Tuesday, September 15, 2015

No More Mrs. Nice Girl? Kristan Higgins' IF YOU ONLY KNEW

In the romance community, Kristan Higgins has the reputation of being really, really nice. Always ready with a smile, a joke, or a friendly comment is Kristan, to fans and fellow authors alike. The first time I met her in person, at the very first romance writer's conference I ever attended, she complimented me on the dress I was wearing and asked where I got it, making me, rather than her, big name author, feel like the center of attention. Higgins is clearly in possession of what my grandmother would have called "a kind soul."

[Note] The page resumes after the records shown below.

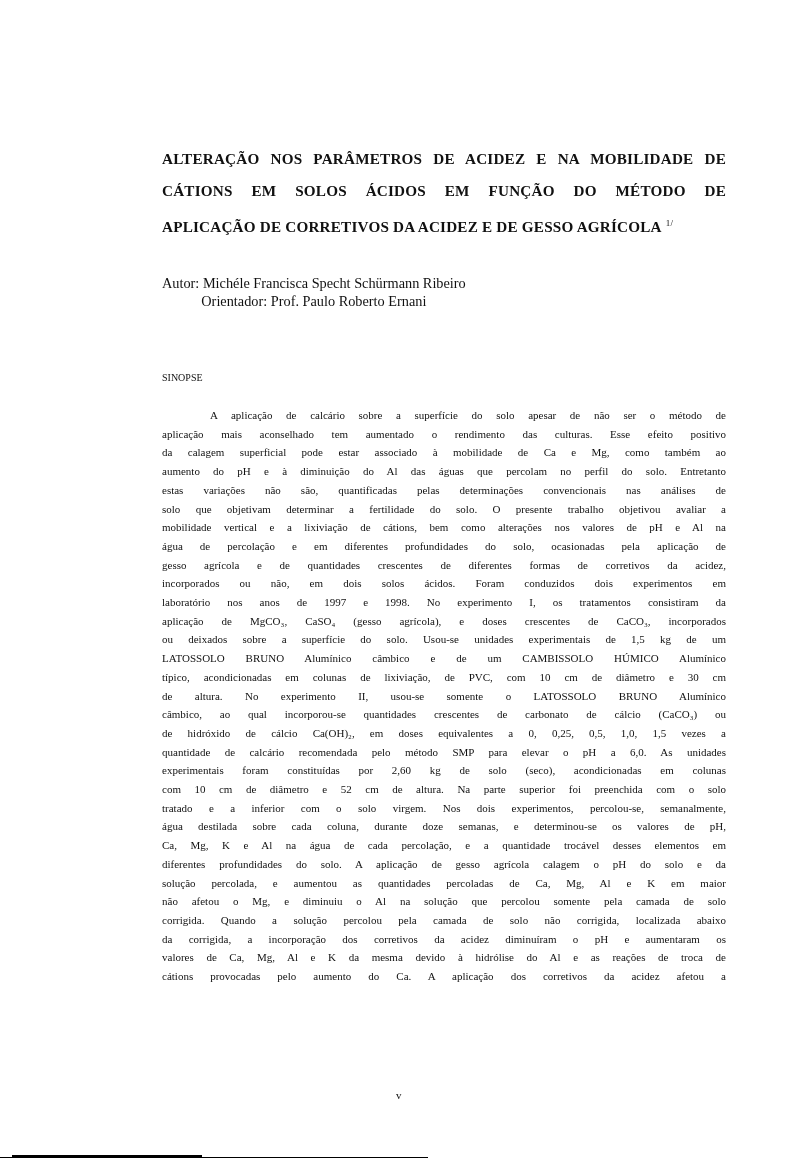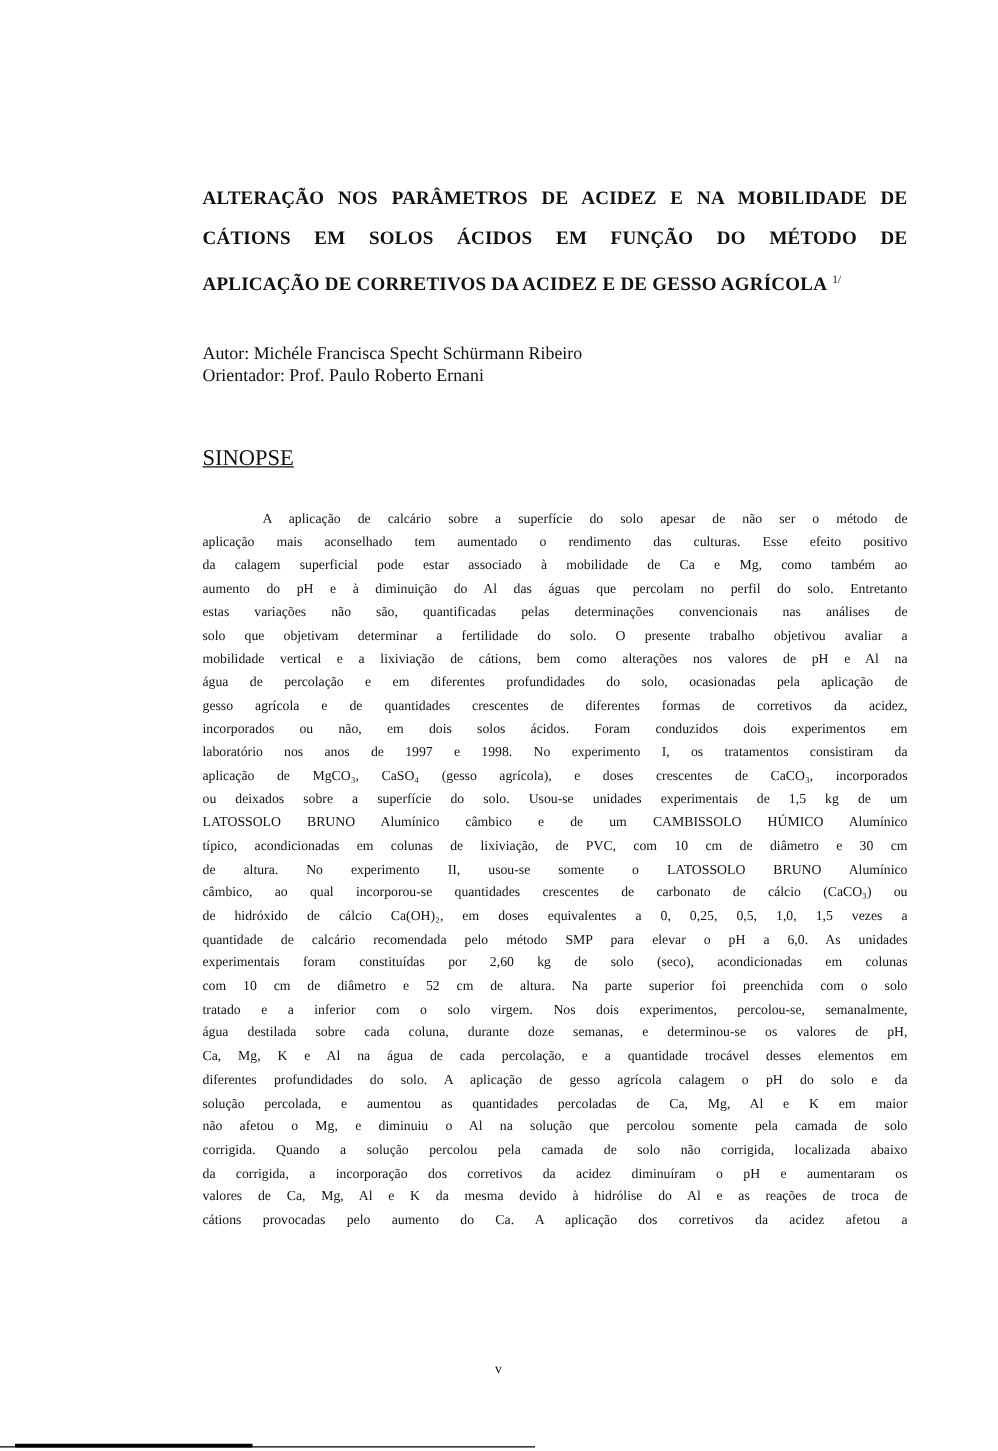--- a/index.html
+++ b/index.html
@@ -15,7 +15,7 @@
   .title sup { font-size: 9px; font-weight: normal; vertical-align: 6px; margin-left: 4px; }
   .meta {
     position: absolute; left: 162px; top: 274px;
-    font-family: "Liberation Serif", serif; font-size: 14.3px; line-height: 18px;
+    font-family: "Liberation Serif", serif; font-size: 14.3px; line-height: 18px; text-align: center;
   }
   .section-head {
     position: absolute; left: 162px; top: 356px;

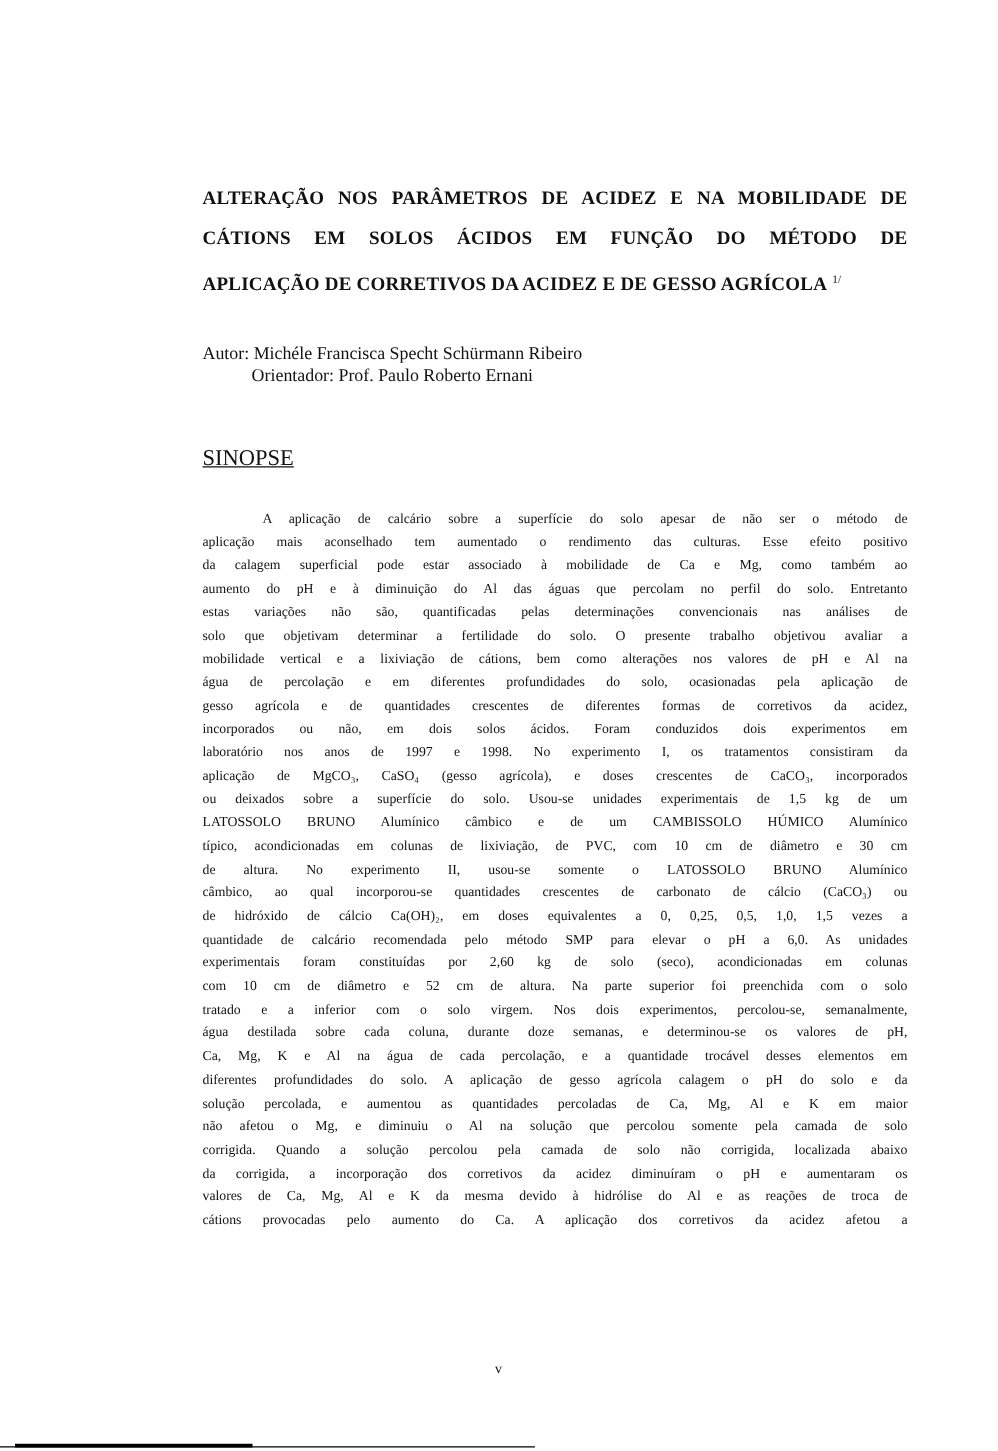--- a/index.html
+++ b/index.html
@@ -18,8 +18,8 @@
     font-family: "Liberation Serif", serif; font-size: 14.3px; line-height: 18px; text-align: center;
   }
   .section-head {
-    position: absolute; left: 162px; top: 356px;
-    font-family: "Liberation Serif", serif; font-size: 18px; text-decoration: underline;
+    position: absolute; left: 162px; top: 372px;
+    font-family: "Liberation Serif", serif; font-size: 10px;
   }
   .body {
     position: absolute; left: 162px; top: 406px; width: 564px;

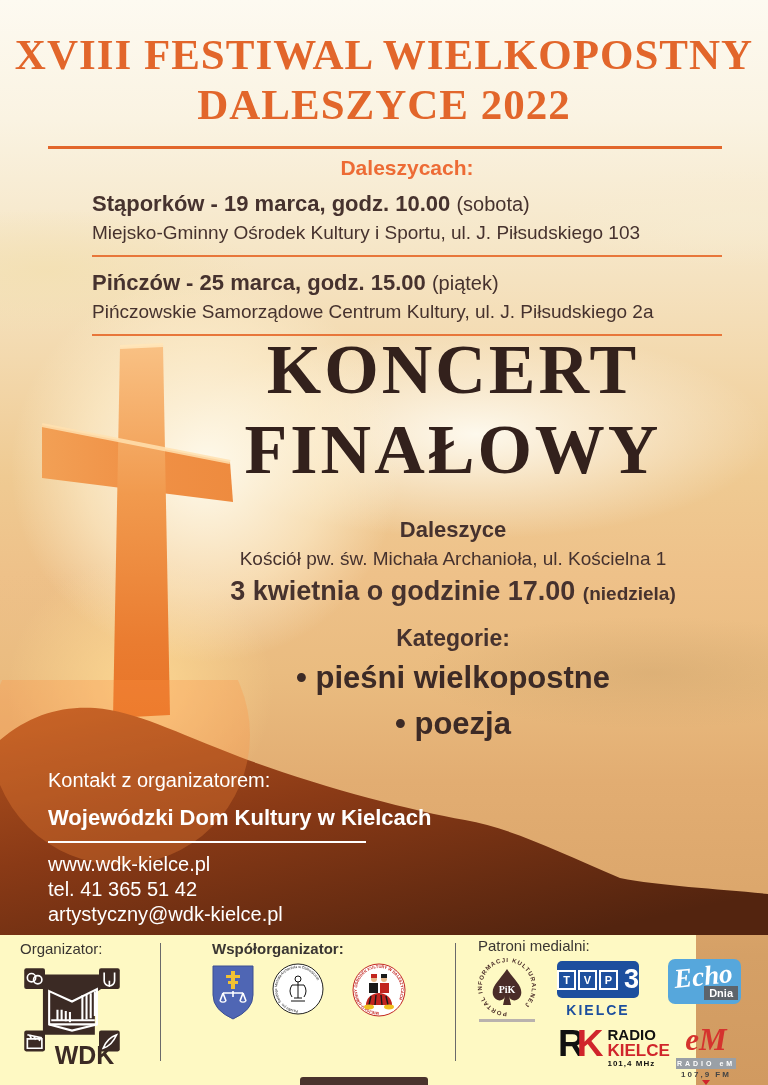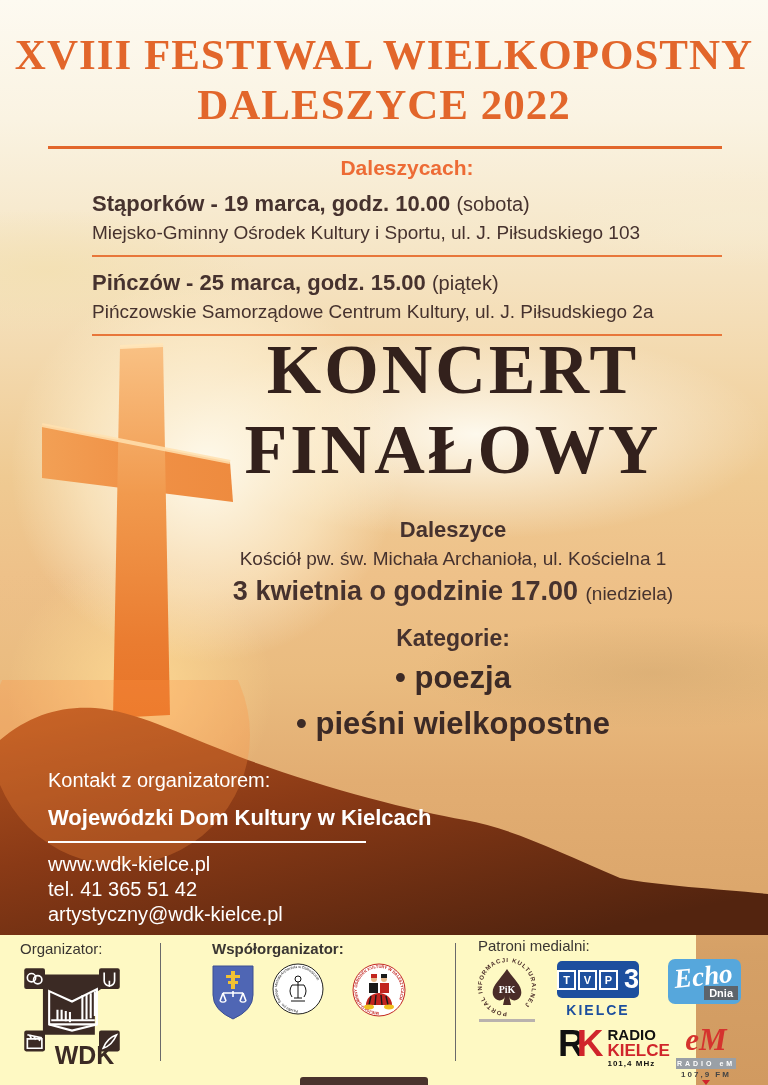--- a/index.html
+++ b/index.html
@@ -39,7 +39,7 @@
   .d-city{font-size:22px;font-weight:700;line-height:30px;}
   .d-venue{font-size:19px;line-height:27px;}
   .d-date{font-size:27px;font-weight:700;line-height:38px;}
-  .d-date-note{font-size:19px;font-weight:400;}
+  .d-date-note{font-size:19px;font-weight:700;}
   .d-kat{font-size:23px;font-weight:700;line-height:34px;margin-top:8px;}
   .d-cat{font-size:31px;font-weight:700;line-height:46px;color:#3c2a26;}
   

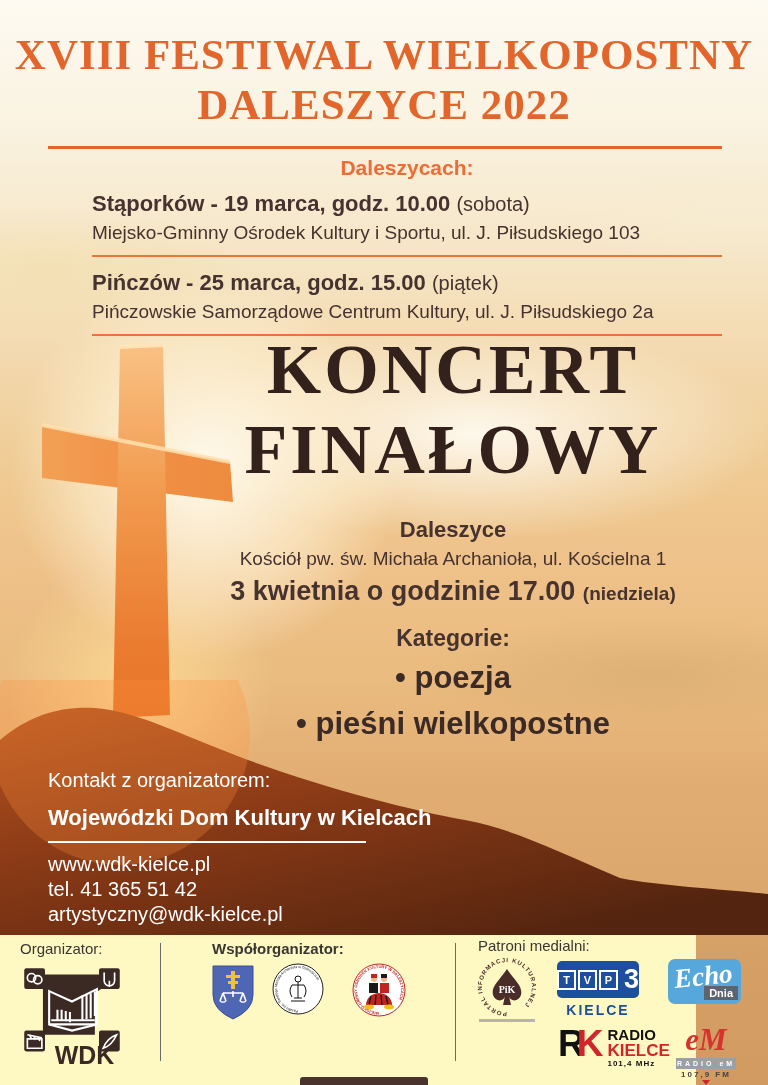--- a/index.html
+++ b/index.html
@@ -173,11 +173,11 @@
     <div class="d-kat">Kategorie:</div>
     <div class="d-cat">
       <span>•</span>
-      <span>poezja</span>
+      <span>pieśni wielkopostne</span>
     </div>
     <div class="d-cat">
       <span>•</span>
-      <span>pieśni wielkopostne</span>
+      <span>poezja</span>
     </div>
   </div>
 

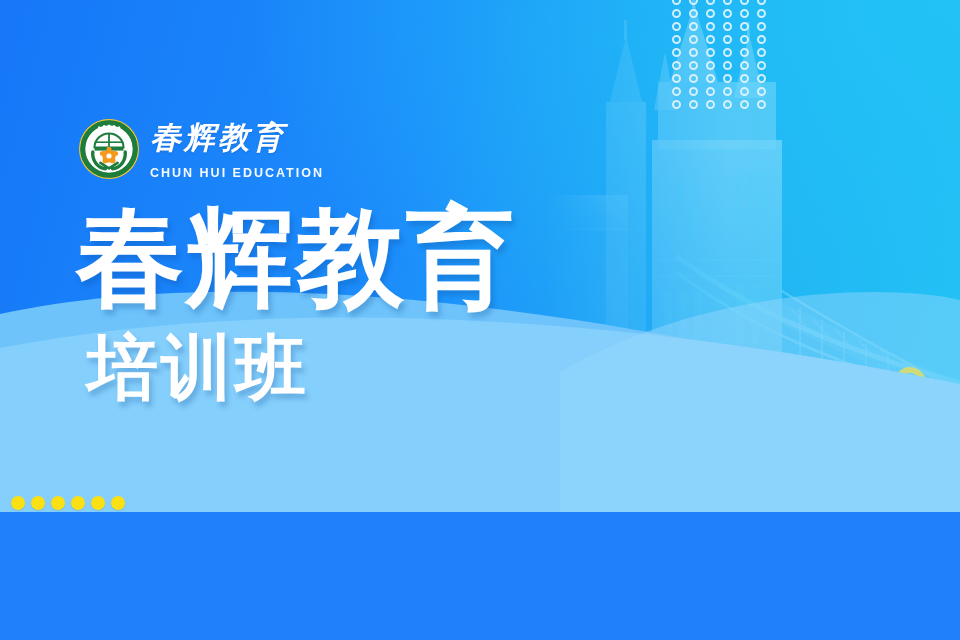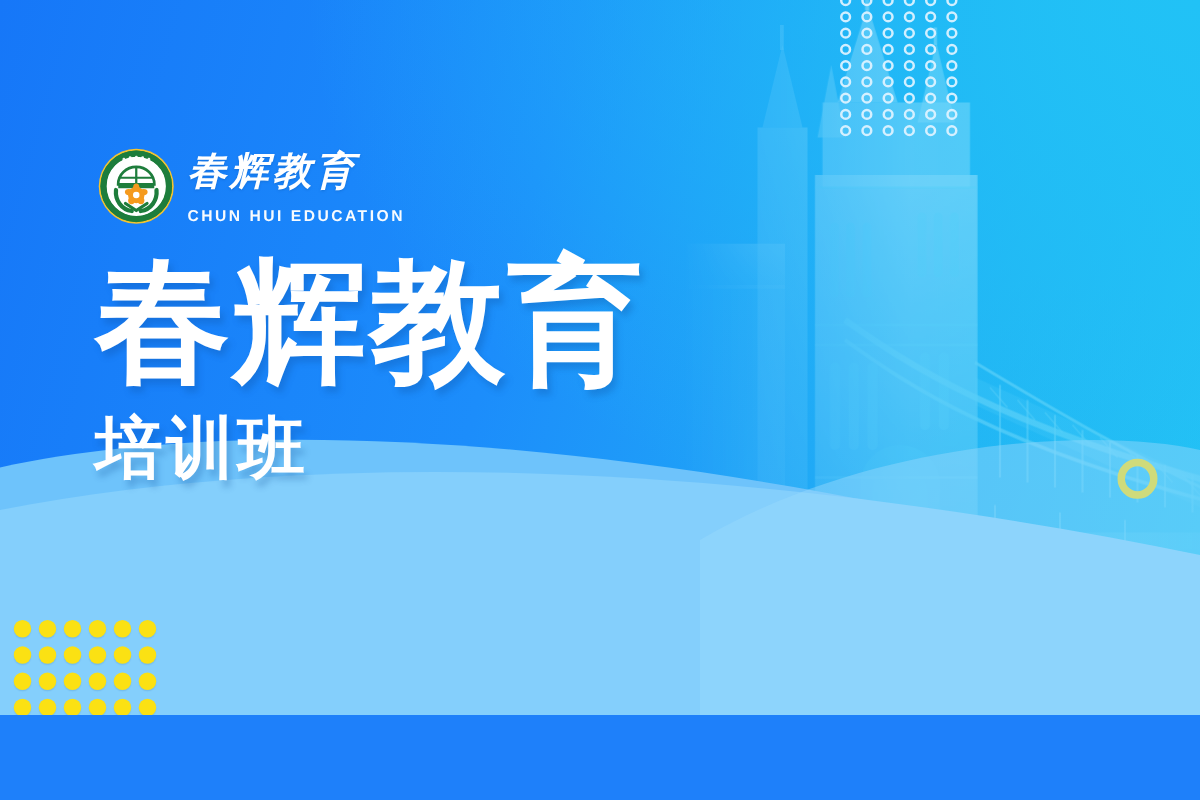--- a/index.html
+++ b/index.html
@@ -12,7 +12,7 @@
   #banner {
     position:relative;
     width:960px;
-    height:572px;
+    height:512px;
     overflow:hidden;
     background:
       radial-gradient(120% 130% at 100% 0%, #21C2F6 0%, rgba(33,194,246,0) 62%),

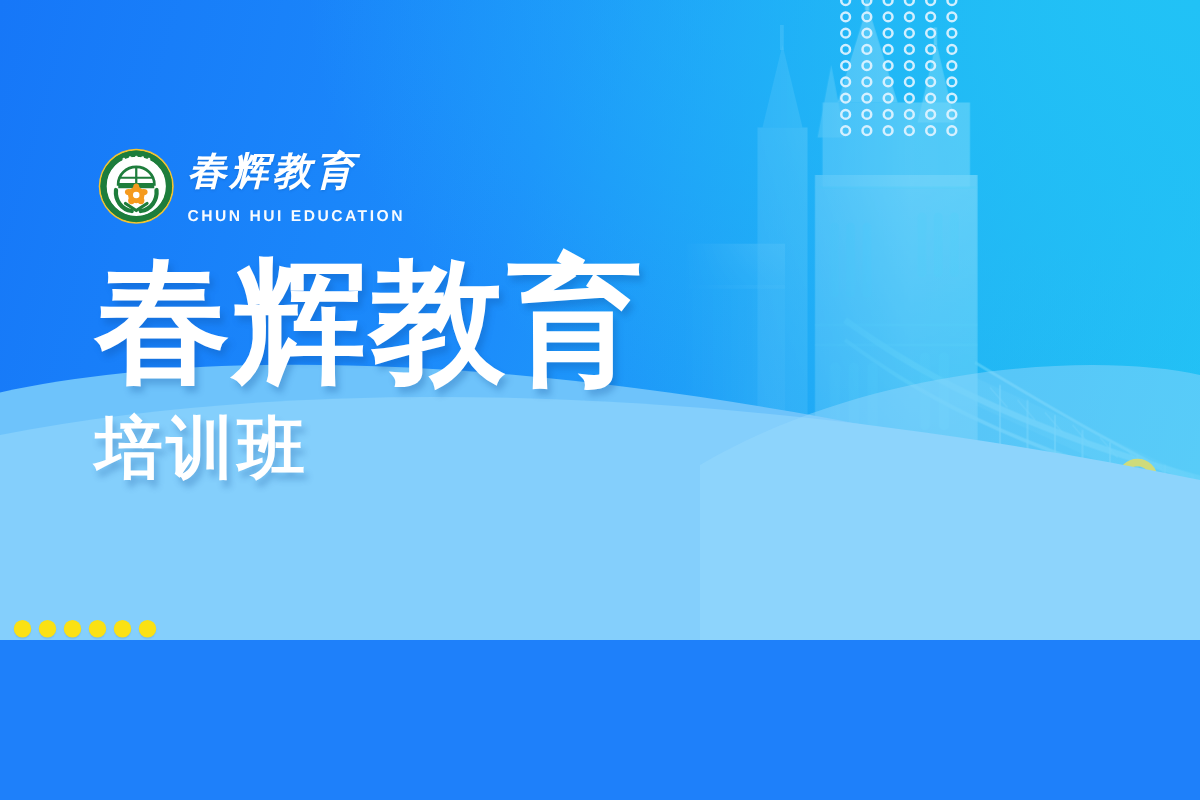--- a/index.html
+++ b/index.html
@@ -118,7 +118,7 @@
   }
   #headline-sub {
     font-family:"DejaVu Sans", sans-serif;
-    font-size:54px;
+    font-size:71px;
     font-weight:700;
     color:#FFFFFF;
     letter-spacing:3px;
@@ -126,6 +126,7 @@
     margin-top:12px;
     white-space:nowrap;
     text-shadow:3px 5px 5px rgba(10,72,150,.26);
+    margin-left:11px;
   }
 </style>
 </head>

Laverne & Shirley's disastrous turn attempting to run
"The Diner."
But sometimes niceness can shade uncomfortably into self-abnegation. I've long been a fan of Higgins' early books; The Next Best Thing is one of my all-time favorite romances, and I wrote about My One and Only in a previous RNFF post. But I haven't enjoyed her recent work (the Blue Heron series) nearly as much, in large part because I've been finding her heroines too abject to identify with or admire. The Perfect Match's Honor Holland is not just nursing a crush for her high school friend for years, but is secretly sleeping with him, in a friends-with-benefits situation that falls apart after Honor finally screws up the courage to ask her crush about his long-range intentions. Waiting On You's Colleen O'Rourke hasn't had a romantic relationship in ten years, ever since her boyfriend of four years abruptly told her he was marrying another woman, with no other explanation. In Your Dreams's Emmaline Neal, a tough-on-the-outside-only cop, is dumped by her once-fat boyfriend after he loses the excess poundage, rejecting her in favor of his fitness-mad trainer. Higgins has always been known for her humor, but in these books, I often felt that I was being asked to laugh at these women in their painfully ridiculous situations, as much as I was being asked to identify with them. I know a lot of people like this sort of humor, laughing at ridiculously inept women—witness the popularity of television shows like I Love Lucy and Laverne and Shirley (I'm sure those of you who are more pop-culturally literate could name a slew of more contemporary examples). But for me, being asked to adopt such a readerly position does not make me laugh; it makes me squirm with discomfort and shame on behalf of the women being made fun of.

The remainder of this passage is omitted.